OpenVZ: access physical server vs. accessing virtual servers

Posted on

OpenVZ: access physical server vs. accessing virtual servers – Managing your servers can streamline the performance of your team by allowing them to complete complex tasks faster. Plus, it can enable them to detect problems early on before they get out of hand and compromise your business. As a result, the risk of experiencing operational setbacks is drastically lower.

But the only way to make the most of your server management is to perform it correctly. And to help you do so, this article will share nine tips on improving your server management and fix some problem about linux, ssh, virtualization, openvz, .

I am just playing around with OpenVZ and had no experience with virtualization before. So I have the following problems in understanding this virtual infrastructure:

I have a physical Linux server, which has an IP address (e.g. and I have 2 virtual server instances running in OpenVZ. I want to reach both virtual servers via ssh. So what IP address should I use then?

Do I need 3 IP addresses in total?

  • one for the physical main server
  • one for the 1st virtual server and
  • one for the 2nd virtual server

or how can openVZ decide which instance to take?

Solution :

Each OpenVZ VM will have it’s own IP address assigned, with it’s own SSH daemon running and listening on the IP address for the VM. When you want to SSH into the host, you use the host’s IP address, and when you want to SSH into one of the guests, you use the guest’s IP address. (When I say “IP address”, you could also substitute “DNS entry that refers to the IP address”).

In most ways (at least at this early stage of your learning curve), you can think about a VM as being just like a real, physical machine in all the ways that matter, as far as using it on a day-to-day basis.

I would defiantly suggest looking into a DNAT setup on the hardware node.

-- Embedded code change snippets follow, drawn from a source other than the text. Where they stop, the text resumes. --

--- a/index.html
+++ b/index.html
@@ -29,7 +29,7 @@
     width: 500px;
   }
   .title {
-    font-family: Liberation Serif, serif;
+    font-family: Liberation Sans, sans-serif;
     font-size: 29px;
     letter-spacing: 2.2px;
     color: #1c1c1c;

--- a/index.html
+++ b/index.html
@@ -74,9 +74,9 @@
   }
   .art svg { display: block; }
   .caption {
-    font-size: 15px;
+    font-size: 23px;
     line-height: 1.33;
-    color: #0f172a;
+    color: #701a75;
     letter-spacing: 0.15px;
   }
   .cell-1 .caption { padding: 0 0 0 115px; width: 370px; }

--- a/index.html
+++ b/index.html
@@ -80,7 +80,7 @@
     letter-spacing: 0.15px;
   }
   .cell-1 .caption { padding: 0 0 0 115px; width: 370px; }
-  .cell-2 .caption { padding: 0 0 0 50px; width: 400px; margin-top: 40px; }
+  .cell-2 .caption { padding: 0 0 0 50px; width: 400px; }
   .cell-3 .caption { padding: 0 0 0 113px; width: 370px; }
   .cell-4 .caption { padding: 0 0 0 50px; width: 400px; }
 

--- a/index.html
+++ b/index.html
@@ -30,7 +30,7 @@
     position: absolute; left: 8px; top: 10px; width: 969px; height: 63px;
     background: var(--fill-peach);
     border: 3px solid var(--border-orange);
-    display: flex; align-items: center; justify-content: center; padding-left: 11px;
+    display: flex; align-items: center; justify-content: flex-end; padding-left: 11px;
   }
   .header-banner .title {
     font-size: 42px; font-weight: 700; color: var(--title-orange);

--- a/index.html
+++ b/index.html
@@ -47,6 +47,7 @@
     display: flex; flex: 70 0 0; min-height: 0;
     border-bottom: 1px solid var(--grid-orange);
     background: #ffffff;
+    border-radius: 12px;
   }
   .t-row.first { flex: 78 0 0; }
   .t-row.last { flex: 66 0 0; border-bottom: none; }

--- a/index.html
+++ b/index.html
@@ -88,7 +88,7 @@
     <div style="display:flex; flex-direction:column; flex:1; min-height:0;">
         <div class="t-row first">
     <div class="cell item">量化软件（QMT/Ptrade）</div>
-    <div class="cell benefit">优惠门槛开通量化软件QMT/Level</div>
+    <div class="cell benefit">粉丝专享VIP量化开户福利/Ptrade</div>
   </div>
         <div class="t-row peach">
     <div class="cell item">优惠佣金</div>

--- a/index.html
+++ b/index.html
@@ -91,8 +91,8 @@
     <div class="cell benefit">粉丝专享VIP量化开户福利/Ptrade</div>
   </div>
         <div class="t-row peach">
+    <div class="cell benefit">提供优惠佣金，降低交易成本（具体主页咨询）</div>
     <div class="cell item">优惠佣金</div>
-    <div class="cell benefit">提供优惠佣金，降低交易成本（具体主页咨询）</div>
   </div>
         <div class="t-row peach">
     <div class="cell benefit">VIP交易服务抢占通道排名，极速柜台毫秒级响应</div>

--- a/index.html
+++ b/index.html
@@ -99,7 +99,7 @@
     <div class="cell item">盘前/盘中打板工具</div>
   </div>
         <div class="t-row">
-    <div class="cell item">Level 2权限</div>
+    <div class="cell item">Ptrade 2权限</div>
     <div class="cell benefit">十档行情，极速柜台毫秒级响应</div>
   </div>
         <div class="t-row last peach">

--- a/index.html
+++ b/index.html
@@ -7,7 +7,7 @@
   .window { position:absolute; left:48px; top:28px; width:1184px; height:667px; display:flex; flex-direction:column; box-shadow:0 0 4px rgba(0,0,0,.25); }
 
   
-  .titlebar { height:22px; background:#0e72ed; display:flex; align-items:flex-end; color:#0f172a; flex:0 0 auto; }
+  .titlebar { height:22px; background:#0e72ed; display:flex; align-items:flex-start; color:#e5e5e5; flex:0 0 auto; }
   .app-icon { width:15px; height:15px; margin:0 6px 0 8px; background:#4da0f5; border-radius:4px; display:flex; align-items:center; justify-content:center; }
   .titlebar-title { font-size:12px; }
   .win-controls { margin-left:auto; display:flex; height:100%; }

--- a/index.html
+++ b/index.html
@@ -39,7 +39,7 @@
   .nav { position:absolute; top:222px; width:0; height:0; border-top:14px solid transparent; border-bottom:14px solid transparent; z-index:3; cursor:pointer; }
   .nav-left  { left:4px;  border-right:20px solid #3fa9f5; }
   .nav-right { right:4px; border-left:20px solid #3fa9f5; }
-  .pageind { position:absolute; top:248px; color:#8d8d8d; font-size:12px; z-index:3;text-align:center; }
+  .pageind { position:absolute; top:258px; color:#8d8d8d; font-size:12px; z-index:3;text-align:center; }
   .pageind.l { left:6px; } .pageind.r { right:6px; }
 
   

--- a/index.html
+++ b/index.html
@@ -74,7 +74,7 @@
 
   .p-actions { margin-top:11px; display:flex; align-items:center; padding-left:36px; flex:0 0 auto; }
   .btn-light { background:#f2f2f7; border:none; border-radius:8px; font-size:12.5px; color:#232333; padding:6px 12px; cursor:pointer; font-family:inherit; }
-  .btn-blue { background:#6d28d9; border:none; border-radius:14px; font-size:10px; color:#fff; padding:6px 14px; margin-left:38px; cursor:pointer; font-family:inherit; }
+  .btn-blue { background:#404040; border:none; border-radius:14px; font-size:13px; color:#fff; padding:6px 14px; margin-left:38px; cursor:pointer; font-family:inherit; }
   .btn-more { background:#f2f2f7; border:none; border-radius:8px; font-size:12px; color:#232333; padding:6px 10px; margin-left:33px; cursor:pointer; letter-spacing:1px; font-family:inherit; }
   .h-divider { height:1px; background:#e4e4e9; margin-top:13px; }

Here is my working setup (with a few things obfuscated):


-A INPUT -i vzpb -p udp -m udp --sport 67:68 --dport 67:68 -j ACCEPT
-A OUTPUT -o vzpb -p udp -m udp --sport 67:68 --dport 67:68 -j ACCEPT

# Allow ping to and from
-A INPUT   -p icmp --icmp-type 8 -j ACCEPT
-A INPUT   -p icmp --icmp-type 0 -j ACCEPT
-A OUTPUT  -p icmp --icmp-type 0 -j ACCEPT
-A OUTPUT  -p icmp --icmp-type 8 -j ACCEPT

# All new DROP
-A INPUT -m state --state NEW -j REJECT
-A OUTPUT -m state --state NEW -j REJECT

# All non-tcp DROP
-A INPUT ! -p tcp -j REJECT
-A OUTPUT ! -p tcp -j REJECT

# username xsmith = 1234 (XX State University)
#-A INPUT -m owner --uid-owner 1234 -j REJECT



# SNAT (to give Internet access for the local containers)
-A POSTROUTING -p tcp -o vzpb -j SNAT --to-source
# upd is needed for DNS
-A POSTROUTING -p udp -o vzpb -j SNAT --to-source

-A PREROUTING -p tcp -d --dport 22 -j DNAT --to-destination
# SNAT --to-source NOT required

# DNAT Web
-A PREROUTING -p tcp -d --dport 80 -j DNAT --to-destination
-A POSTROUTING -p tcp -d --dport 80 -j SNAT --to-source
# --to-source required

  • Hardware node public:
  • Hardware node local:
  • Container local:
  • You will probably need to remove all the “-o vzpb” and “-i vzpb” because I have veth and you probably have the default venet (please read

Also, put this into you hardware nodes’s /etc/sysctl.conf and run sysctl -p:

### OpenVZ settings (2011-01-25)
# from

# On Hardware Node we generally need packet
# forwarding enabled and proxy arp disabled

net.ipv4.conf.default.proxy_arp = 0

# Enables source route verification
net.ipv4.conf.all.rp_filter = 1

# Enables the magic-sysrq key
kernel.sysrq = 1

# TCP Explict Congestion Notification
net.ipv4.tcp_ecn = 0

# we do not want all our interfaces to send redirects
net.ipv4.conf.default.send_redirects = 1
net.ipv4.conf.all.send_redirects = 0

Option 2

To go even more flexible and secure, consider removing all public IPs from the hardware node and putting the above NAT configuration into a container dedicated to the purpose of NAT only. That container will need a public IP (that can be the only Public IP on that machine).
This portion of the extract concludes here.